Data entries
>>>>
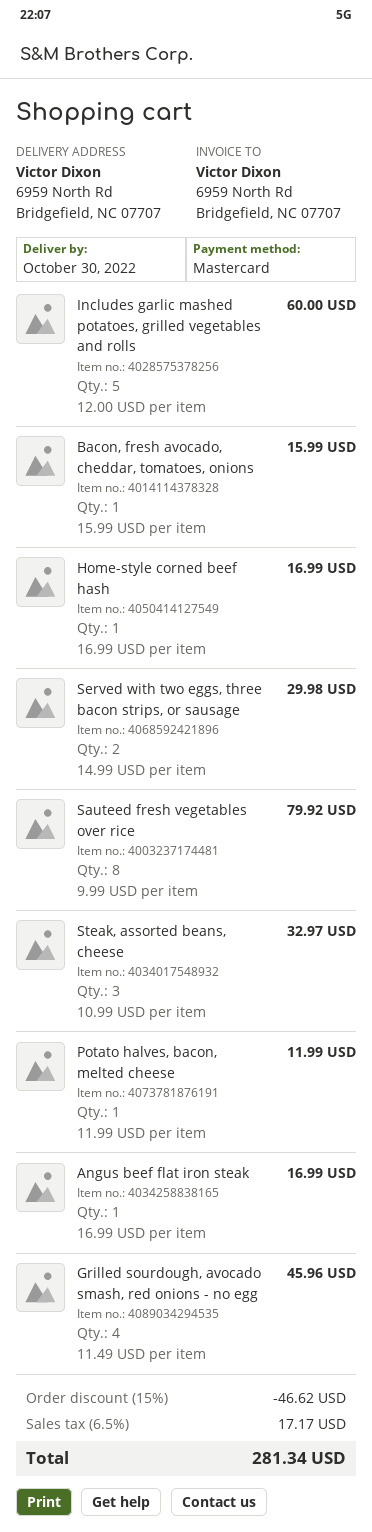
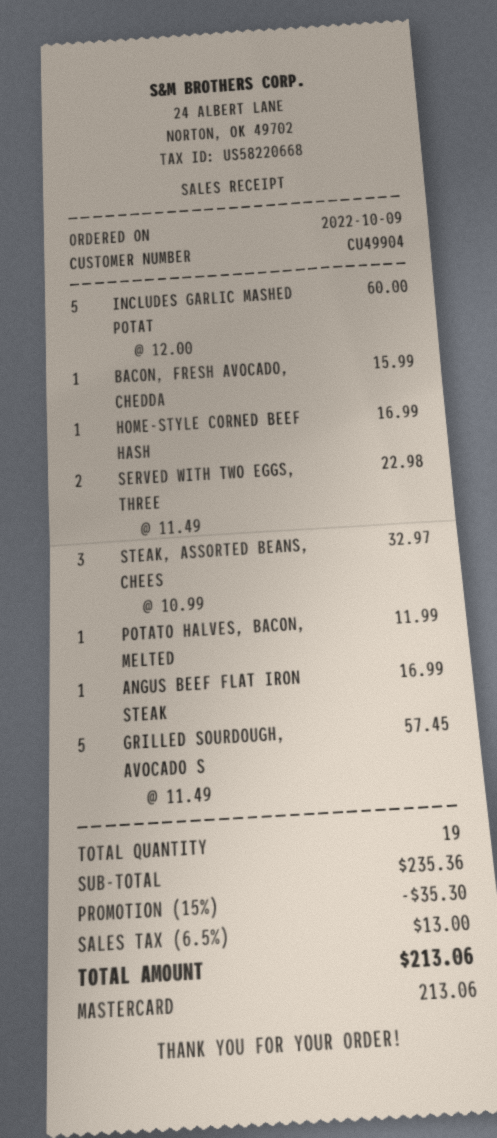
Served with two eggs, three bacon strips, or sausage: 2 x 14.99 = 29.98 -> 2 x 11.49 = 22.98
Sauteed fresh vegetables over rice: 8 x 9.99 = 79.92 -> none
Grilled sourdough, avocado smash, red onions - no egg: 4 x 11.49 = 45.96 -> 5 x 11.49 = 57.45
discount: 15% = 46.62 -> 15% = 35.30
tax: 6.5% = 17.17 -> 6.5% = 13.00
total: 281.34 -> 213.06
<<<<
#### [Problem to work on]
Output consists of exactly the lines from the one containing "Grilled sourdough, avocado" to the end of the records above, retyped without change and with nothing extra.

#### [Response area]
Grilled sourdough, avocado smash, red onions - no egg: 4 x 11.49 = 45.96 -> 5 x 11.49 = 57.45
discount: 15% = 46.62 -> 15% = 35.30
tax: 6.5% = 17.17 -> 6.5% = 13.00
total: 281.34 -> 213.06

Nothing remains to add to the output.